Top of Data to use

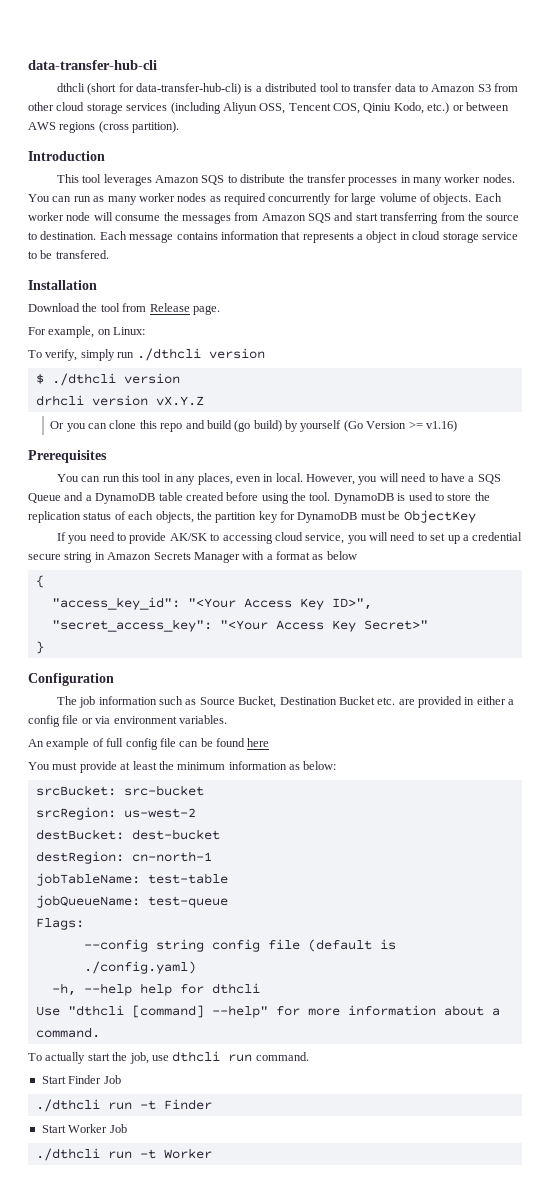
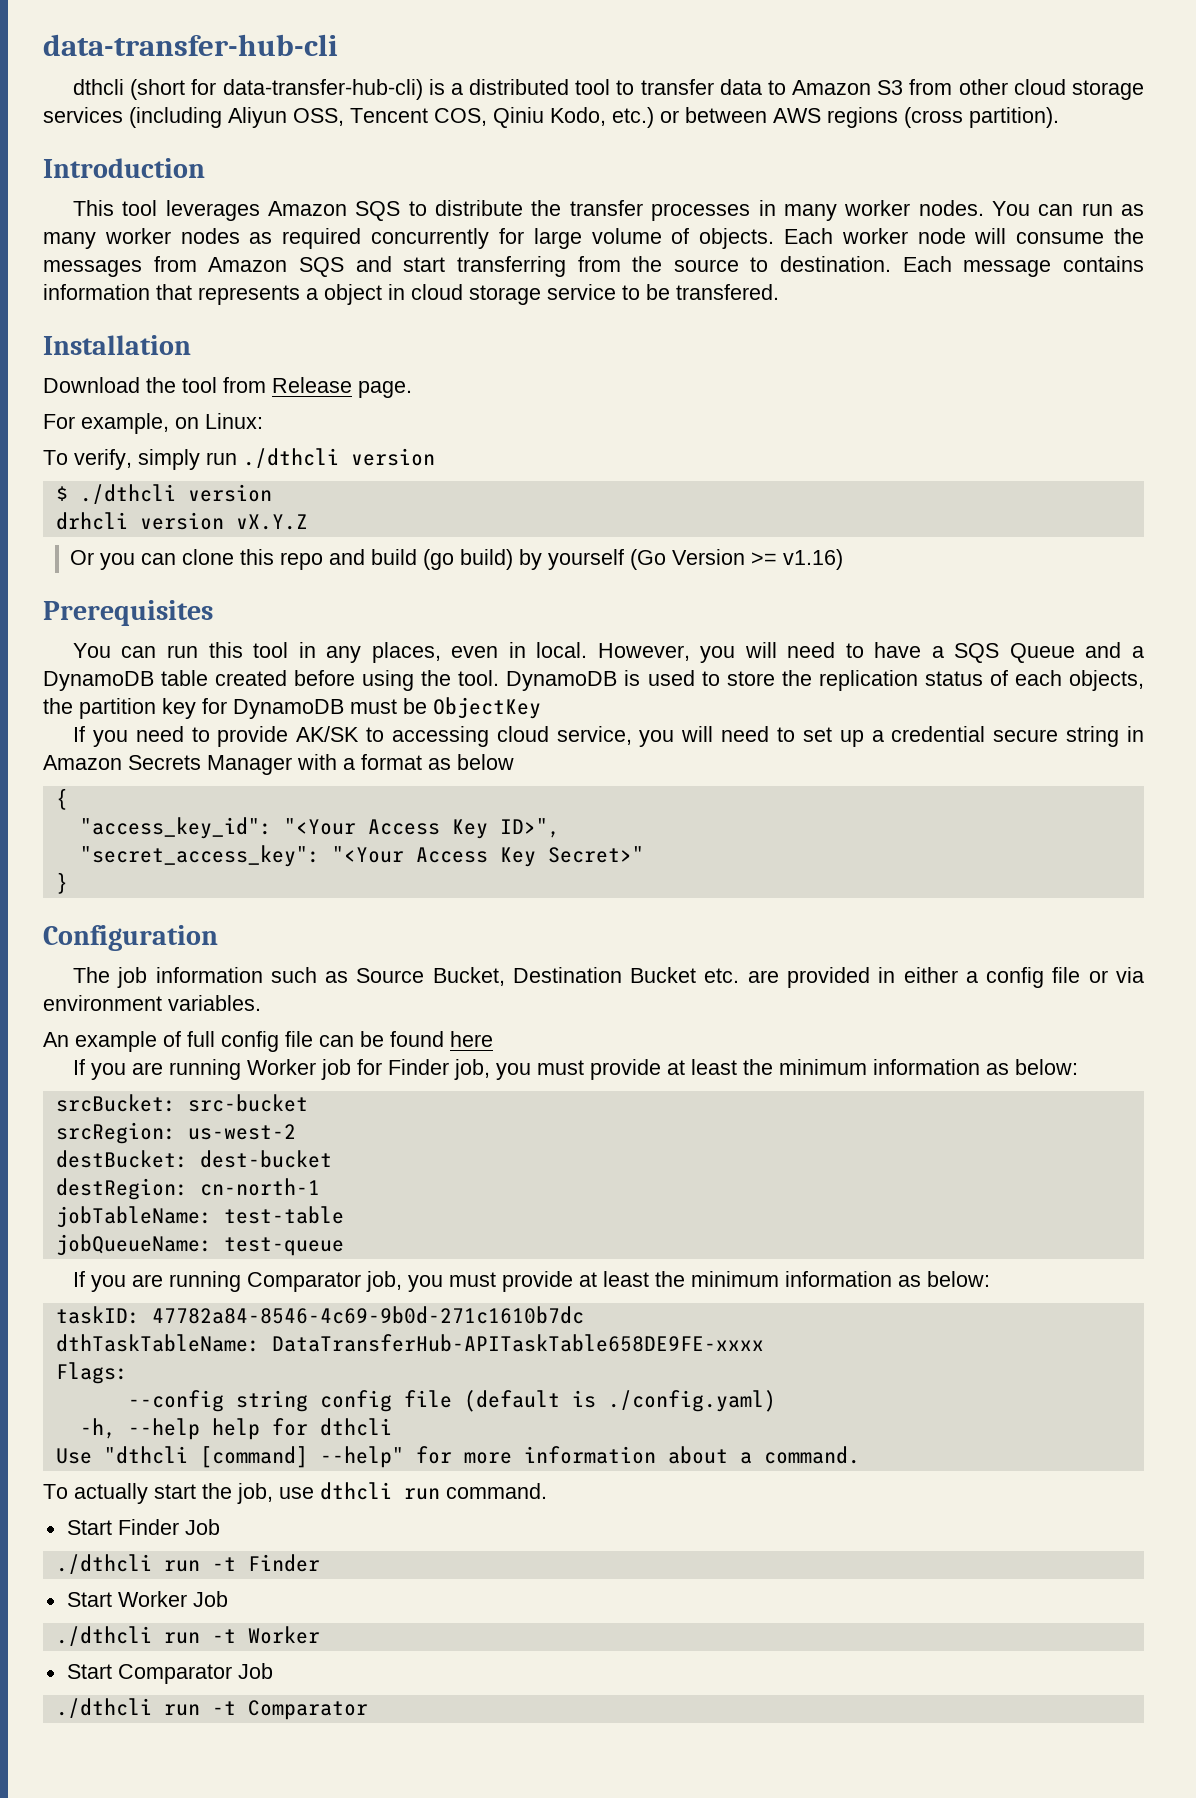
- You must provide at least the minimum information as below:
+ If you are running Worker job for Finder job, you must provide at least the minimum information as below:
+ If you are running Comparator job, you must provide at least the minimum information as below:
+ taskID: 47782a84-8546-4c69-9b0d-271c1610b7dc
+ dthTaskTableName: DataTransferHub-APITaskTable658DE9FE-xxxx
+ Start Comparator Job
+ ./dthcli run -t Comparator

Bottom of Data to use

Your goal: Retype the entries verbatim and drop the pictures.

Answer section:
- You must provide at least the minimum information as below:
+ If you are running Worker job for Finder job, you must provide at least the minimum information as below:
+ If you are running Comparator job, you must provide at least the minimum information as below:
+ taskID: 47782a84-8546-4c69-9b0d-271c1610b7dc
+ dthTaskTableName: DataTransferHub-APITaskTable658DE9FE-xxxx
+ Start Comparator Job
+ ./dthcli run -t Comparator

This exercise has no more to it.